Es ist freilich allzu leicht, Gabriel für den radikalen Anstieg verantwortlich zu machen. Vielmehr wird an den Zahlen auch die Rücksichtslosigkeit der schwarz-gelben Vorgängerregierung deutlich, die vergleichsweise bedenkenlos Waffen in den arabischen Raum geliefert hat, in ein Pulverfass sozusagen. Die jetzige schwarz-rote Regierung hätte derlei Geschäfte wie mit Katar – wenn überhaupt – nur unter Inkaufnahme von massiven Schadenersatzansprüchen stoppen können, war aber dazu nicht bereit. Die SPD ist guten Willens – sucht an dieser zentralen Stelle aber offenbar nicht den Konflikt.
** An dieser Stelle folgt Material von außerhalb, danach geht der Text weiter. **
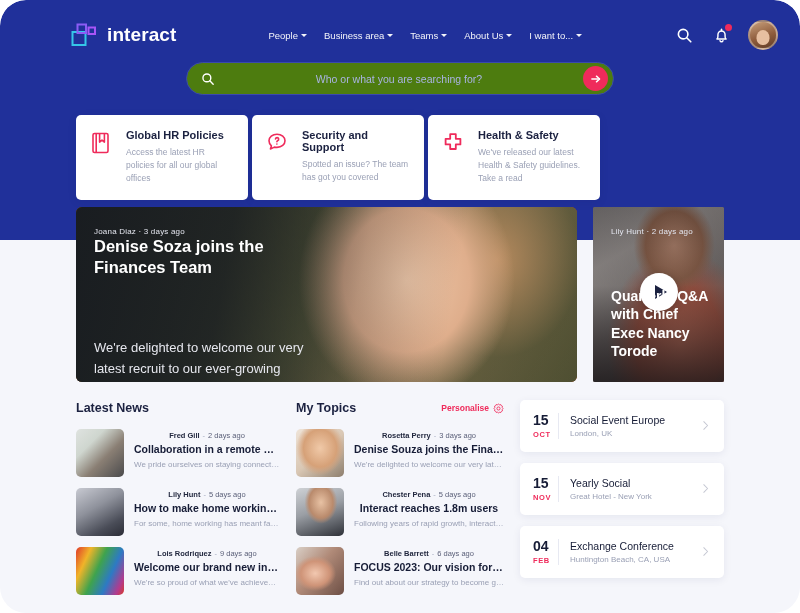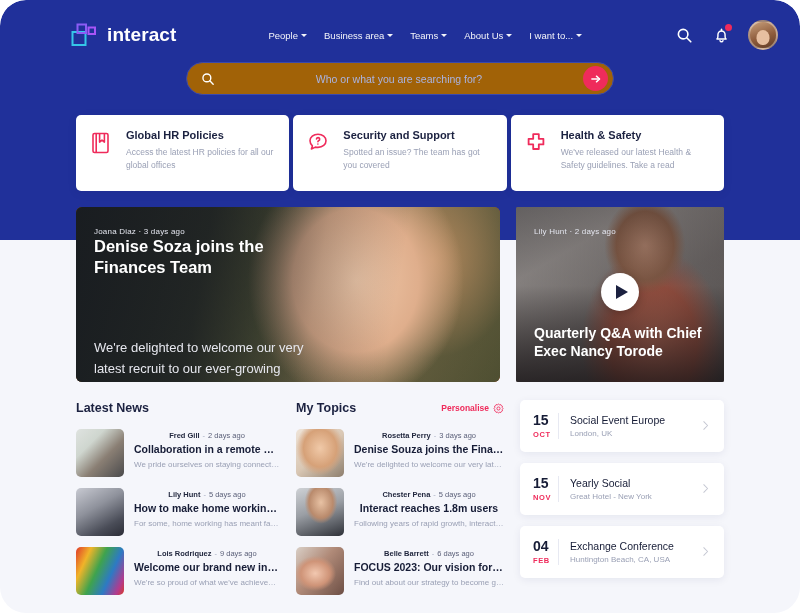--- a/index.html
+++ b/index.html
@@ -116,7 +116,7 @@
     position: absolute;
     top: 62px; left: 186px;
     width: 428px; height: 33px;
-    background: #a16207;
+    background: #4d7c0f;
     border: 1px solid #3a49ad;
     border-radius: 18px;
     display: flex;

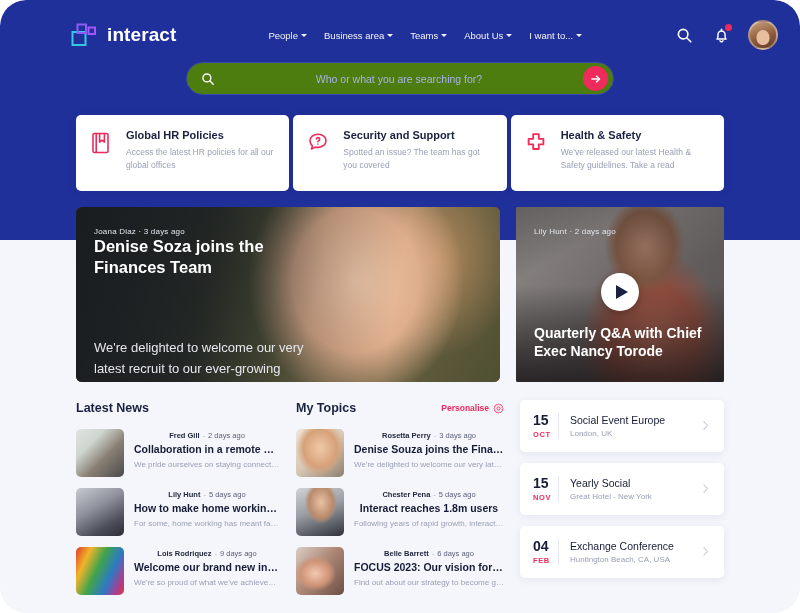--- a/index.html
+++ b/index.html
@@ -147,7 +147,7 @@
   .quick-row {
     position: absolute;
     top: 115px; left: 76px;
-    width: 648px;
+    width: 524px;
     display: flex;
     gap: 4px;
   }

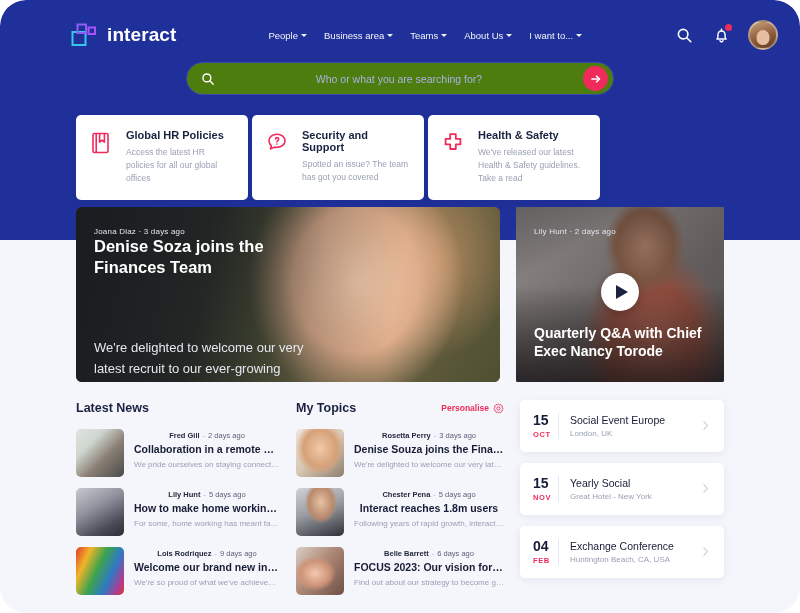--- a/index.html
+++ b/index.html
@@ -185,7 +185,7 @@
   }
   .hero {
     position: relative;
-    width: 424px;
+    width: 501px;
     border-radius: 6px;
     overflow: hidden;
     cursor: pointer;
Ein weiterer Kontrollverlust wäre fatal

Nun hat der CDU-Finanzminister Wolfgang Schäuble etwas Sinnvolles vorgeschlagen: eine Vereinheitlichung der europäischen Rüstungspolitik. In der Tat muss es – wie ohnehin im militärischen Bereich – zwingend eine engere Kooperation der EU-Partner geben, aus politischen wie aus wirtschaftlichen Gründen. Wenn damit jedoch ein Verlust an Kontrolle über den Verbleib der dann mit deutscher Beteiligung hergestellten Panzer etwa einherginge, weil in Brüssel niedrigere Maßstäbe angelegt würden, wäre die Wirkung fatal. Der Bundestag hat ohnehin schon seine Aufsichtspflicht an ein geheim tagendes Gremium, den Bundessicherheitsrat, delegiert – er darf seine Kompetenzen nicht vollends aufgeben.

Es gehört zum Wesen des Waffenhandels, dass die Lieferung an vermeintliche Verbündete keine Garantie für den Verbleib in guten Händen ist. Ausgerechnet die brisanteste Ausfuhr aller Waren ist eine Vertrauenssache. So landet die eine oder andere Waffe sogar in Hände von Terrorunterstützern. Die viel zitierten Fluchtursachen an den Krisenherden bekämpft man aber nicht, indem diese mit immer neuen Waffen weiter destabilisiert werden.

Keine Abkehr von der Rüstung erkennbar

Ein Rüstungswettlauf, wie er weltweit vielfach zu beobachten ist, macht die Welt nur noch unsicherer. So ist es kein Ruhmesblatt der deutschen Industrie, dass die Bundesrepublik in der Rangliste der Exporteure an dritter Stelle hinter den USA und Russland rangiert. Das Gejammere der Unternehmen, dass eine Abkehr von der Rüstung hierzulande Arbeitsplätze kosten könnte, mag man schon nicht mehr hören. Seit vielen Jahren könnte die Industrie eine Abkehr von der Kriegswaffenproduktion betreiben – doch das tut sie nur soweit, wie wirtschaftliche Zwänge dies erfordern. Noch lebt sie allzu gut von ihrer fragwürdigen Spitzenstellung und macht entsprechend Druck auf die Politik. Wenn sich Gabriel nicht noch mehr dagegen stemmt und ähnliche Erfolge wie bei den Kleinwaffen erzielt, hat er tatsächlich versagt.